Sunday, August 16, 2009

Recovery

Linda is recovering very well. She still has limited use of her arms (to avoid stretching healing tissue/muscles) but other than that is up puttering around the house and visiting with friends. It truly amazes me how resilient the human body and spirit is to injury.

I've got to tell you though, it has been a tough week for me, more so mentally than physically. As strong as she has been, it *really* sucks watching her go through this. It is absolutely the best thing we can do to ensure the cancer won't come back, so it is well worth it.


Just look at her, as radiant as ever, and she's even pain-killer free here in this picture taken today. Incredible!

Our son referred to her as "Robot Mommy" as she had an inordinate number of tubes coming out of her chest, sides and abdomen when she came home. She had a fanny pack to carry around the pain pump and Jackson-Pratt drain bulbs. Quite the fashion statement. I removed her pain pump on Tuesday when it ran out, 2 drains were removed on Wednesday and the last 2 drains were removed on Friday. She is now back to having the standard number of orifices. In a couple weeks, she starts filling the expanders, which should take about 4-6 weeks to fill out completely. After that we wait 3 months while her muscles and tissue get used to the expanded size. After 3 months, the expanders are replaced with the final implants, or as they are known in the breast cancer community, foobies (for fake boobies). The results can be truly amazing.

We visited with Linda's oncologist on Friday. In contrast to what Dr H. had expected, it turns out the new cancer was biologically identical to the first cancer. It may not even be a 'new' cancer, just another site of the original tumor. It is still triple negative (ER-/PR-/Her2-), still aggressive (about a 7-8 on a scale of 3-9) , but was only about 1cm. Dr H. gave huge kudos to the radiologist who read the mammogram for catching the almost imperceptible tumor. Kudos indeed!

So what's next? Well, Dr. H wants another PET scan to get a baseline, and if that baseline proves clean, there is a very good chance that Linda will *not* have to do more chemo. Enough so that Dr H. put off getting the port put in. In this 20 month roller-coaster of good and shitty news, not having to endure chemo would definitely be one for the + column. Fingers and toes crossed.

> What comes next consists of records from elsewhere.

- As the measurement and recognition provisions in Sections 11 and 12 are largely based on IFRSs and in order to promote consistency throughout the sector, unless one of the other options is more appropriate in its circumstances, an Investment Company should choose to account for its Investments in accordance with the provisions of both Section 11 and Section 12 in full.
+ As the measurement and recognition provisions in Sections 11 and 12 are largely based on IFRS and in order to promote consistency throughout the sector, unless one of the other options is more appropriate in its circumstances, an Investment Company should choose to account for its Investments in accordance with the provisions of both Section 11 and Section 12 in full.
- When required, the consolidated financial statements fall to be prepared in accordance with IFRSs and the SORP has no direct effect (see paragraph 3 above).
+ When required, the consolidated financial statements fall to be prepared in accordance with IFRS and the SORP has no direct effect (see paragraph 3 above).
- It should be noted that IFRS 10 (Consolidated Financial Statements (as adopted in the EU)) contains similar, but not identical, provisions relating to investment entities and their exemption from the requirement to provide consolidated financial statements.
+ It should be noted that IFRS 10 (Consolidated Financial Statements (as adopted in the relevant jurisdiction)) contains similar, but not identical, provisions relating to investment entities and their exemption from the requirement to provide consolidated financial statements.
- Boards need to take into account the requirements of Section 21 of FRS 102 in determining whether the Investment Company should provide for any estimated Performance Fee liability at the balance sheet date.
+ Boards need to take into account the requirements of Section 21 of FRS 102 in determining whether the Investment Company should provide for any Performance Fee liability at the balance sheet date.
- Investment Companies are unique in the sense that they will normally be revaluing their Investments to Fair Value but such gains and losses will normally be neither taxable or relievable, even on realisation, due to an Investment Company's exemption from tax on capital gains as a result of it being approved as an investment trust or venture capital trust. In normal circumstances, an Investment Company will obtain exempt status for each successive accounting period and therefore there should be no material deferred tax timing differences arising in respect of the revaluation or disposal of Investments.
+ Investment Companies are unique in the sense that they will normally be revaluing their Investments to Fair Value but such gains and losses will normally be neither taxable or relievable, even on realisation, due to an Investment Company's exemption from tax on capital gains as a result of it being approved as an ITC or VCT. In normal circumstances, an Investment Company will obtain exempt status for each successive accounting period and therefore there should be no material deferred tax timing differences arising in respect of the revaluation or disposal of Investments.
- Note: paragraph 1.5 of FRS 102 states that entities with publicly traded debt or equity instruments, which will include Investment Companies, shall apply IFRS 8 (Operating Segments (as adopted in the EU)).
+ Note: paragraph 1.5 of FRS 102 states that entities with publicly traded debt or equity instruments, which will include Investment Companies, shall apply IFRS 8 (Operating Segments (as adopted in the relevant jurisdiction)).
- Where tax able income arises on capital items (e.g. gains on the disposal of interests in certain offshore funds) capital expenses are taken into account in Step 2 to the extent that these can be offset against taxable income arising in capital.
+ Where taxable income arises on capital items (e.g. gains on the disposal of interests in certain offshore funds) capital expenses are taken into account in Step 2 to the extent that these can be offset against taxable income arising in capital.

This is a blog that another lady has been kind enough to share.

Breast Reconstruction with Expanders

It has been incredibly helpful for us. The fear of the unknown has been one of the hardest aspects of this journey. By documenting her mastectomy and reconstruction, Lianne has truly given us a gift that is immeasurable. Thank you.

1 comment:

Jude said...

Wow, you'd never know from seeing her in this picture what she just went through. Saying a prayer regarding NO chemo! Go Linda!!